**WORK ITEM:** Within these entries, which lines include the string "none"? Copy each one.

**INFORMATION SHOWN:**
========================================

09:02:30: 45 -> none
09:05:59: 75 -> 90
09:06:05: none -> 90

========================================

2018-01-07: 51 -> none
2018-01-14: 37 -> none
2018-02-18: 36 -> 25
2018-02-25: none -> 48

========================================

**SOLUTION:**
09:02:30: 45 -> none
09:06:05: none -> 90
2018-01-07: 51 -> none
2018-01-14: 37 -> none
2018-02-25: none -> 48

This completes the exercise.